Picture it like this: a sail works just like an airplane wing. As the wind passes the sail, the aerodynamics creates lift. That, combined with the rudder underneath the hull, propels the boat. Therefore, a sailboat cannot sail directly into the wind, so the boat always needs to be at an angle against or away from the direction of the wind in order to move.
Working the sails comes from experience, but since it’s more of a mental challenge than brute strength. Sailing is not dependent on athletic skills or body type. As Danhauer put it, “anybody can sail,” which is part of the allure. “And you can get into it pretty inexpensively. You can get into your first boat for $700. From there, it just depends on what your budget is and what your interests are.”
From Cruising to Racing
“They say anytime two boats are in the water, it’s a race,” Jeff laughed, explaining how he eventually caught the racing bug. “I started racing in ‘94 down on Kentucky Lake. Then I met some guys in Louisville, and started racing there on Wednesday nights and Kentucky Lake on the weekends.” But he always had his sights on Lake Michigan. “It’s like an ocean. You can sail 15 miles one direction, switch sails, and sail 15 miles back to center.”
So after purchasing a boat on Lake Michigan, Jeff started racing up there, too, which meant he met more sailors in different circles. “At regattas, you compete during the day, then hang out and socialize at night and compare stories and strategies. We’re all amateurs, so everybody helps everybody get better. That’s part of the fun of it.”

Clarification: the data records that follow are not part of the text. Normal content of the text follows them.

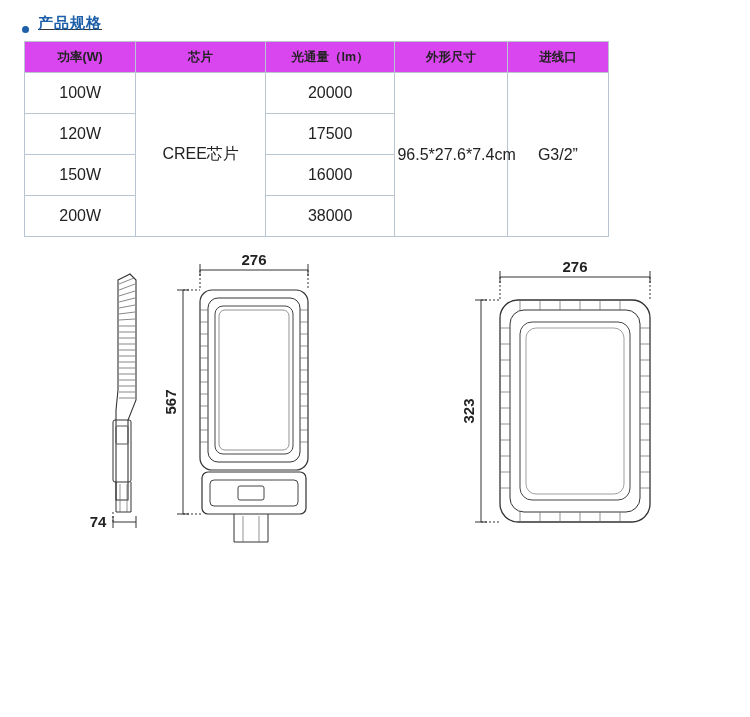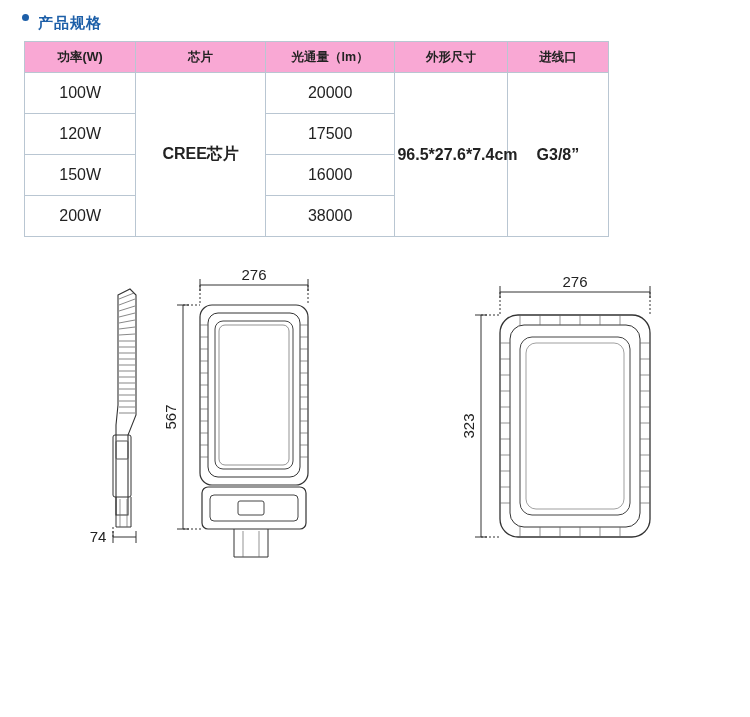"产品规格" .section-head { align-items: flex-start -> flex-end; text-decoration: none -> underline }
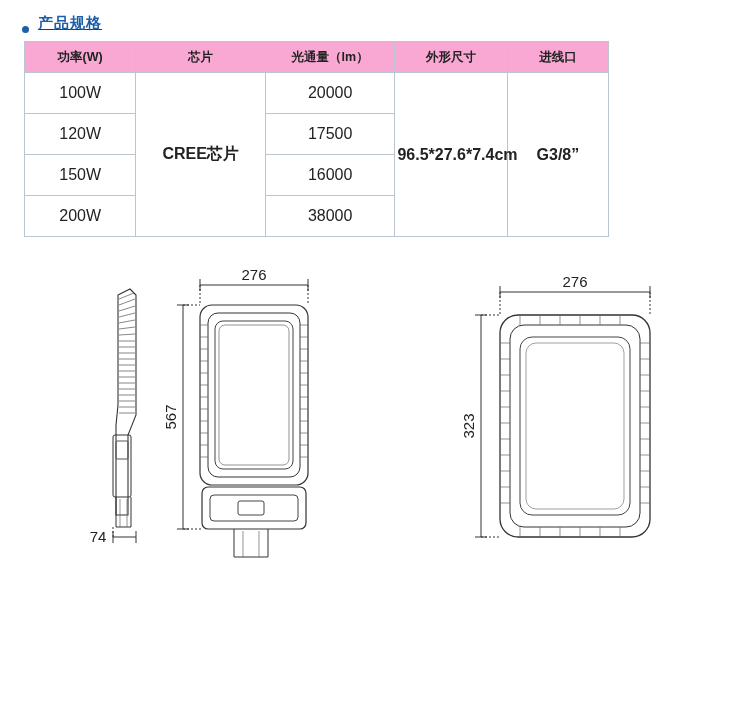"功率(W)" table.spec thead th { background: #f9a8d4 -> #d946ef }
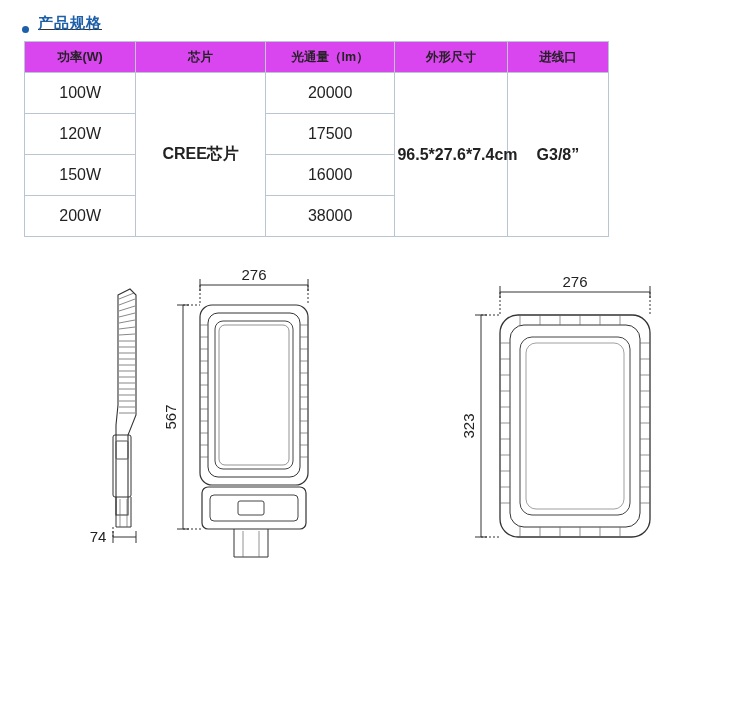"CREE芯片" table.spec td.merge { font-weight: bold -> none }
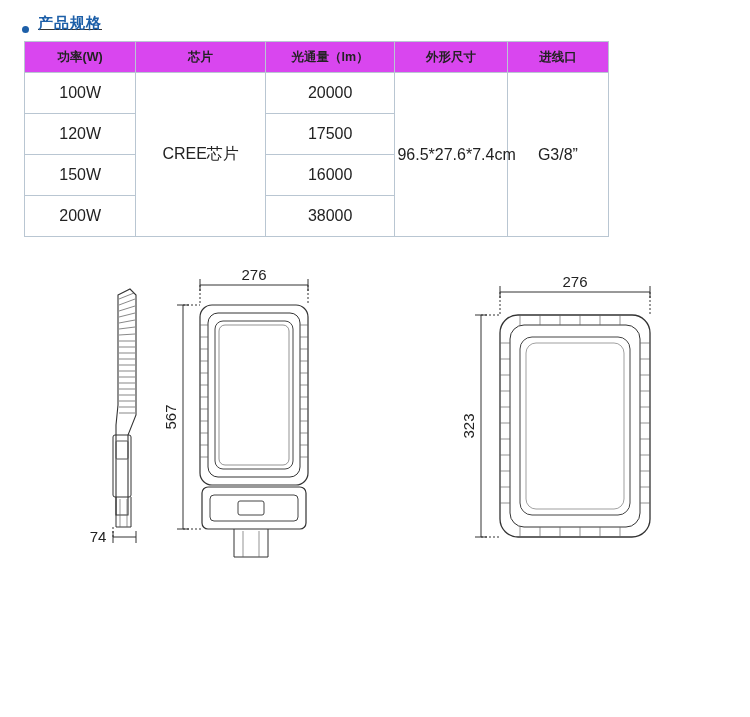"G3/8”" td.merge { text: G3/8 -> G3/2 }
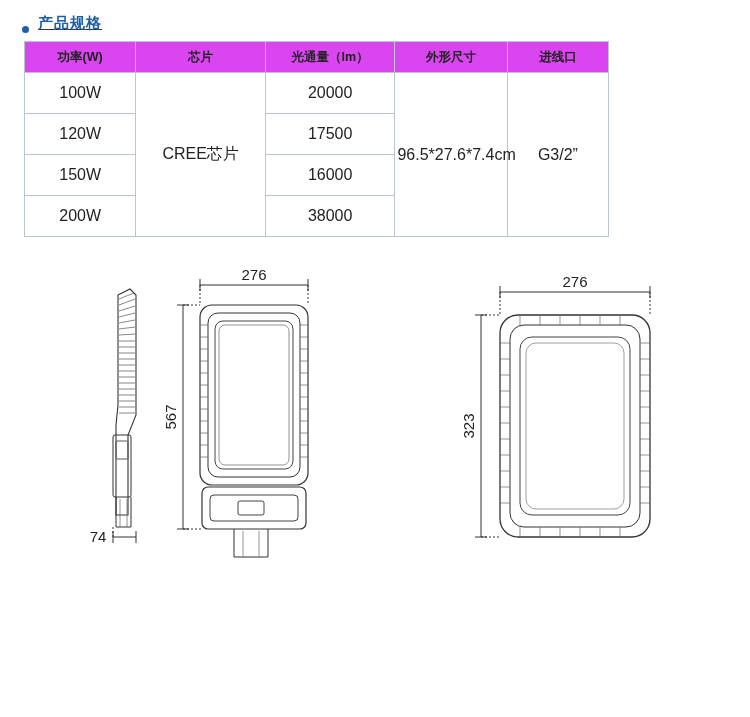"276" .drawings { font-weight: none -> bold; margin-top: 28px -> 13px }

That’s how he met some of the guys on the “Defiance” boat crew, and they invited him to start racing with them. The Defiance is a 66-foot vessel with 100-foot sails requiring an 18-man crew. This summer Danhauer was aboard the Defiance for a race from Chicago to Mackinac Island (Michigan), a course that’s 340 miles and takes around 36 hours, which means there were two crews of nine guys rotating shifts day and night to keep the boat on course. At that level, it’s a team sport. The captain makes the final decision, tacticians come up with the strategy, and sail trimmers switch the sails as conditions change or adjust the angles of the sails.
The amazing thing is that after 340 miles in 36 hours and taking different routes to complete the course, the Defiance crossed the finish line within three seconds and a couple feet of its closest competitor. “That’s fun, but it’s just as fun (to me) to be out in a small dinghy racing five or six other boats. It’s all fun,” Jeff said.
Fighting the elements is also part of the excitement of racing sailboats. During a 250-mile race from Port Huron to Mackinac this summer, an afternoon storm approached that spun winds up from five knots to forty knots with driving rain and rough waters. “If you were cruising through that, you could pull into port and ride it out,” Jeff explained. “But in a race, you adjust your sails and work through it. You learn to respect the water you’re in. And the weather. But your experience prepares you for stuff like that. That’s where the training comes in. Sometimes it’s blue skies and glassy waters, sometimes there’s ten foot waves.”
Owensboro Sailing Club Ready for a Relaunch
Even after fifty years of sailing, Danhauer doesn’t plan to slow down. “My goal is still be sailing at 99 and die when I’m 100,” Jeff laughed. Between now and then he would love nothing more than to help others find a passion for sailing that he’s enjoyed so much, and see the Owensboro Sailing Club thriving once again. “Because of my experience, I can help people find the right boat for what they want. And also answer questions. That’s where I can be a resource for new sailors.”